= YOUR OBJECTIVE =
From the data below, return all lines holding the string "within".

======== RECORDS TO USE

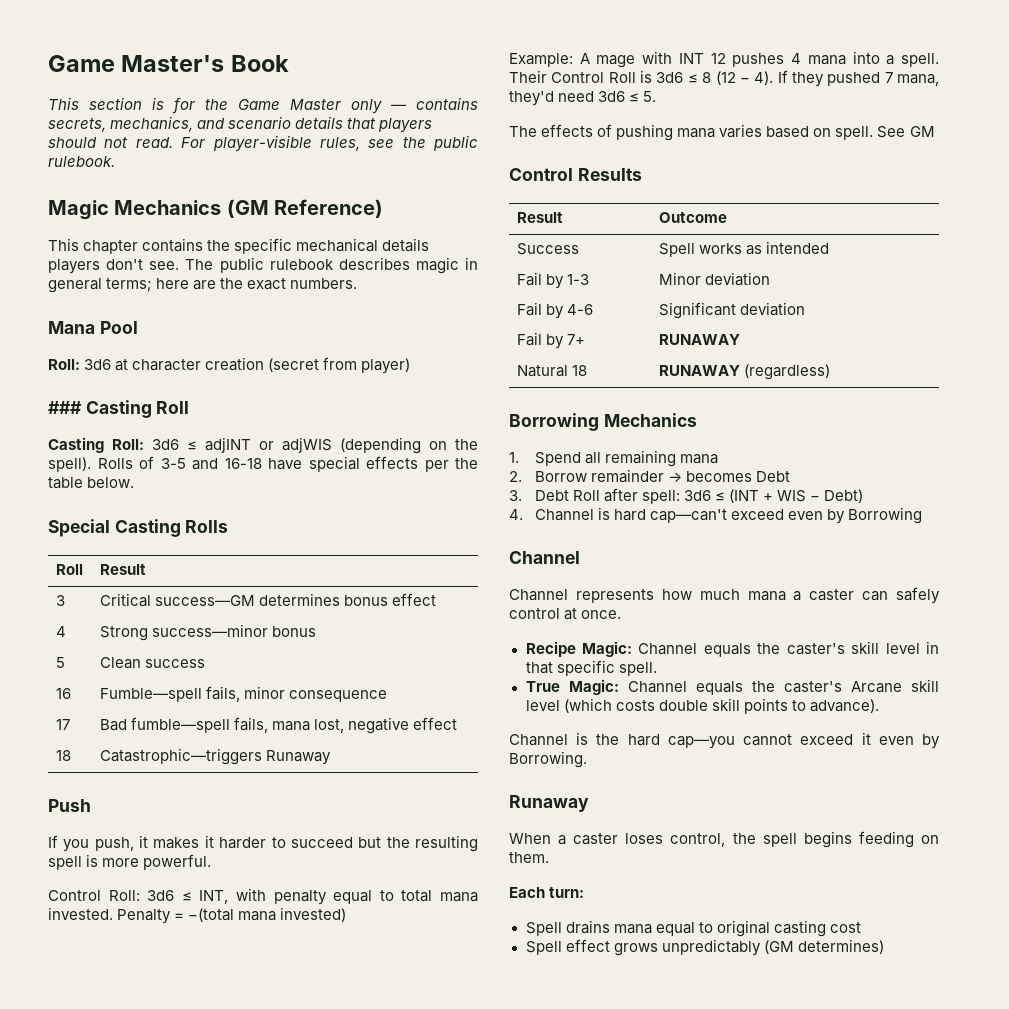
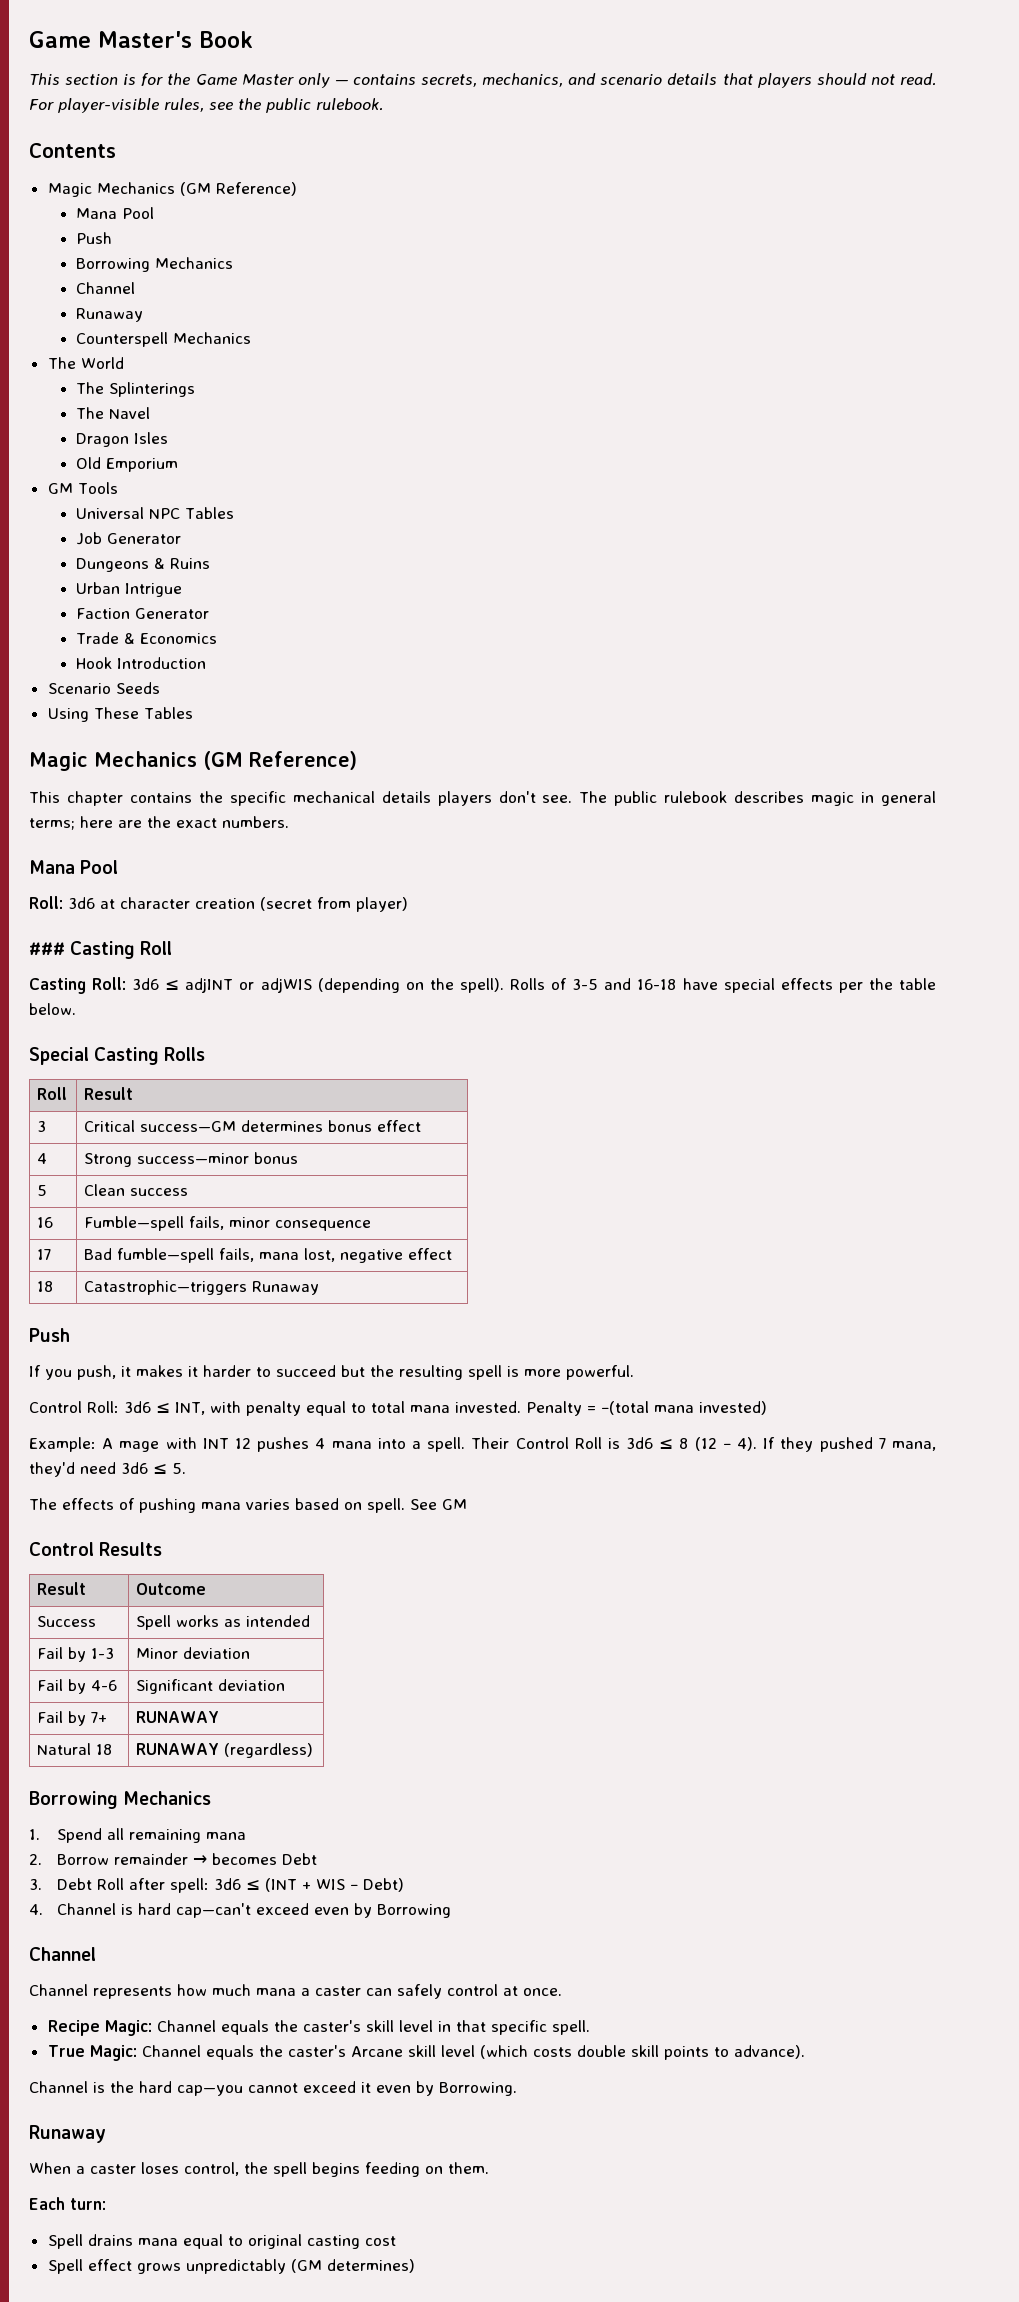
+ Contents
+ Magic Mechanics (GM Reference)
+ Mana Pool
+ Push
+ Borrowing Mechanics
+ Channel
+ Runaway
+ Counterspell Mechanics
+ The World
+ The Splinterings
+ The Navel
+ Dragon Isles
+ Old Emporium
+ GM Tools
+ Universal NPC Tables
+ Job Generator
+ Dungeons & Ruins
+ Urban Intrigue
+ Faction Generator
+ Trade & Economics
+ Hook Introduction
+ Scenario Seeds
+ Using These Tables

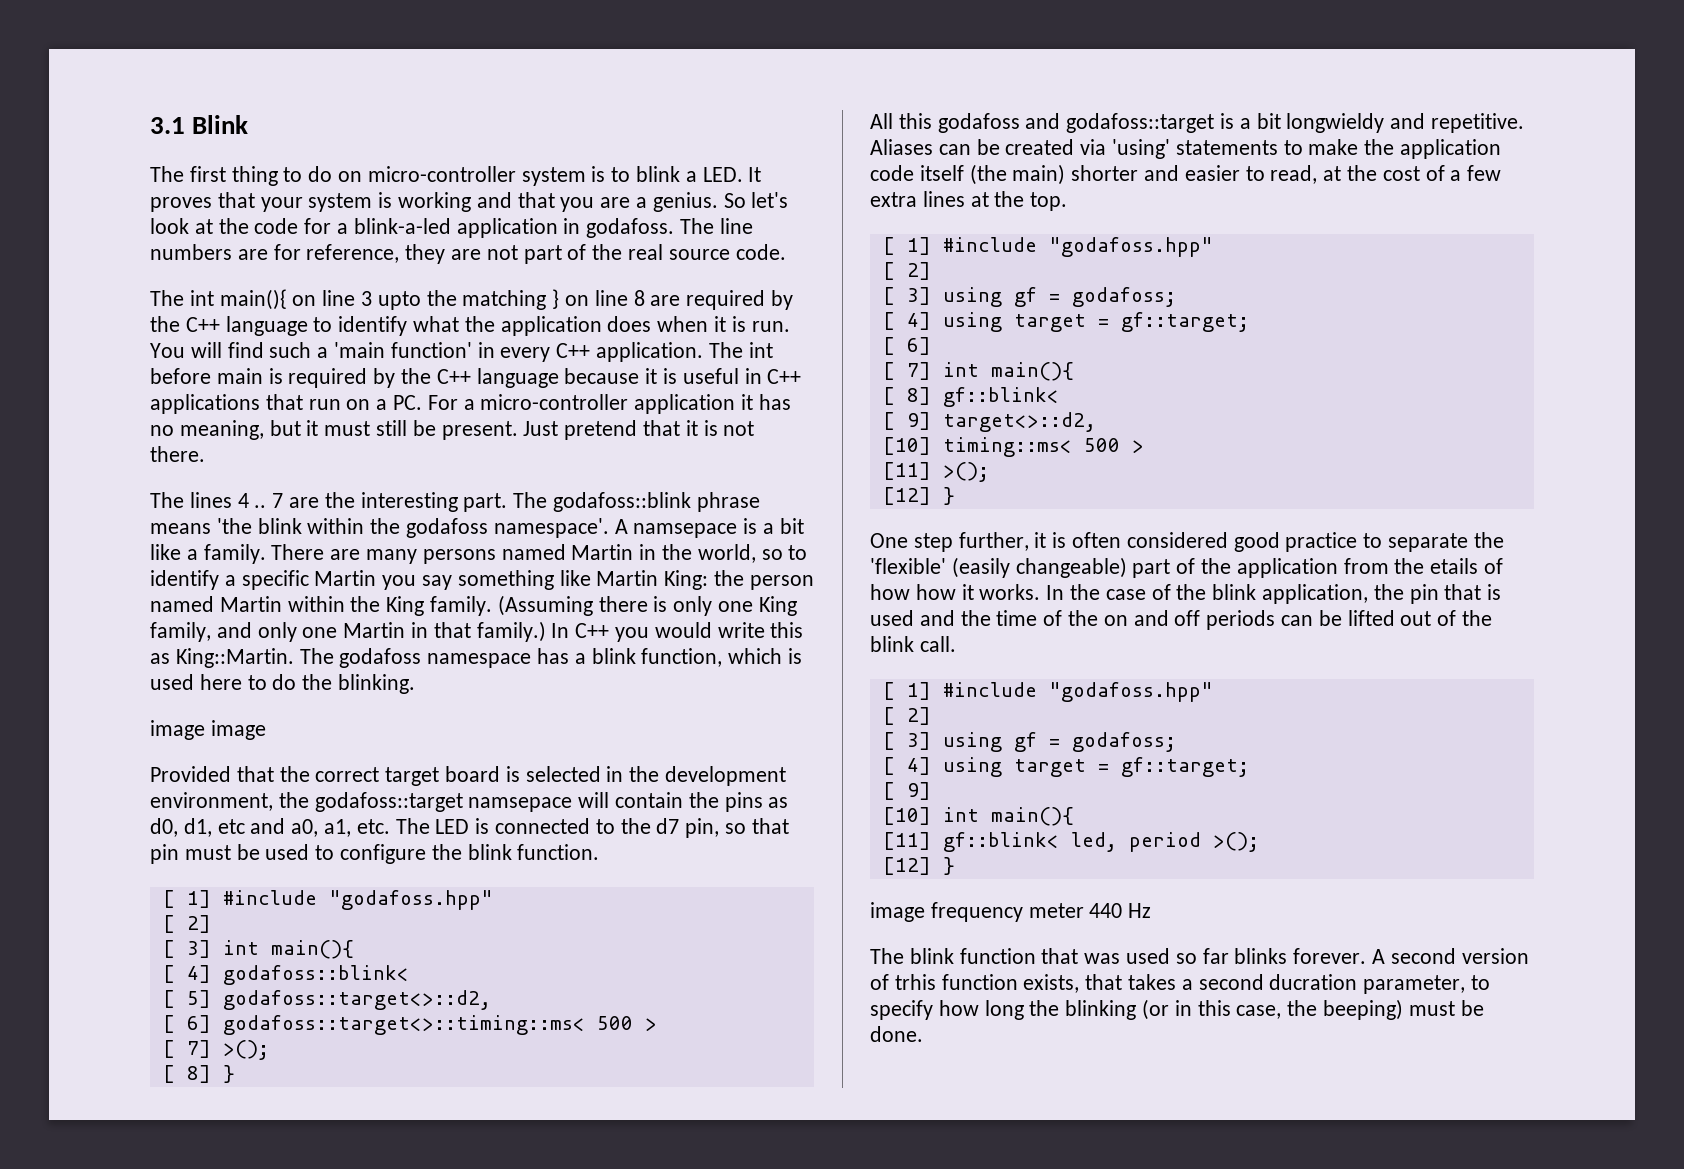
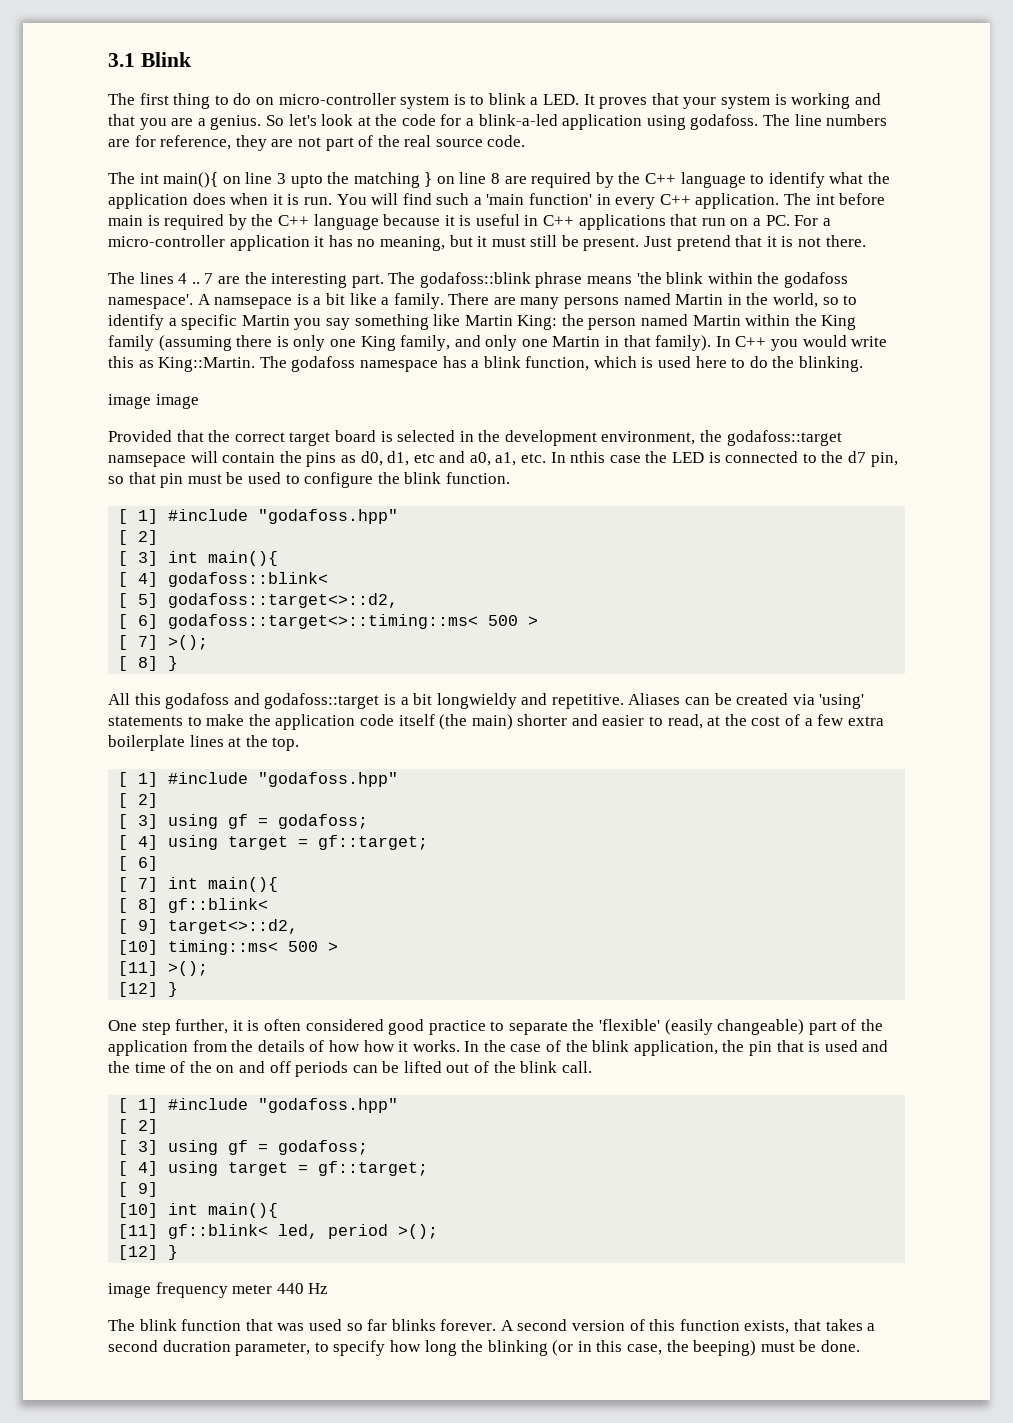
- So let's look at the code for a blink-a-led application in godafoss.
+ So let's look at the code for a blink-a-led application using godafoss.
- There are many persons named Martin in the world, so to identify a specific Martin you say something like Martin King: the person named Martin within the King family. (Assuming there is only one King family, and only one Martin in that family.)
+ There are many persons named Martin in the world, so to identify a specific Martin you say something like Martin King: the person named Martin within the King family (assuming there is only one King family, and only one Martin in that family).
- Provided that the correct target board is selected in the development environment, the godafoss::target namsepace will contain the pins as d0, d1, etc and a0, a1, etc. The LED is connected to the d7 pin, so that pin must be used to configure the blink function.
+ Provided that the correct target board is selected in the development environment, the godafoss::target namsepace will contain the pins as d0, d1, etc and a0, a1, etc. In nthis case the LED is connected to the d7 pin, so that pin must be used to configure the blink function.
- Aliases can be created via 'using' statements to make the application code itself (the main) shorter and easier to read, at the cost of a few extra lines at the top.
+ Aliases can be created via 'using' statements to make the application code itself (the main) shorter and easier to read, at the cost of a few extra boilerplate lines at the top.
- One step further, it is often considered good practice to separate the 'flexible' (easily changeable) part of the application from the etails of how how it works.
+ One step further, it is often considered good practice to separate the 'flexible' (easily changeable) part of the application from the details of how how it works.
- A second version of trhis function exists, that takes a second ducration parameter, to specify how long the blinking (or in this case, the beeping) must be done.
+ A second version of this function exists, that takes a second ducration parameter, to specify how long the blinking (or in this case, the beeping) must be done.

================

= THE COMPLETED TASK =
- There are many persons named Martin in the world, so to identify a specific Martin you say something like Martin King: the person named Martin within the King family. (Assuming there is only one King family, and only one Martin in that family.)
+ There are many persons named Martin in the world, so to identify a specific Martin you say something like Martin King: the person named Martin within the King family (assuming there is only one King family, and only one Martin in that family).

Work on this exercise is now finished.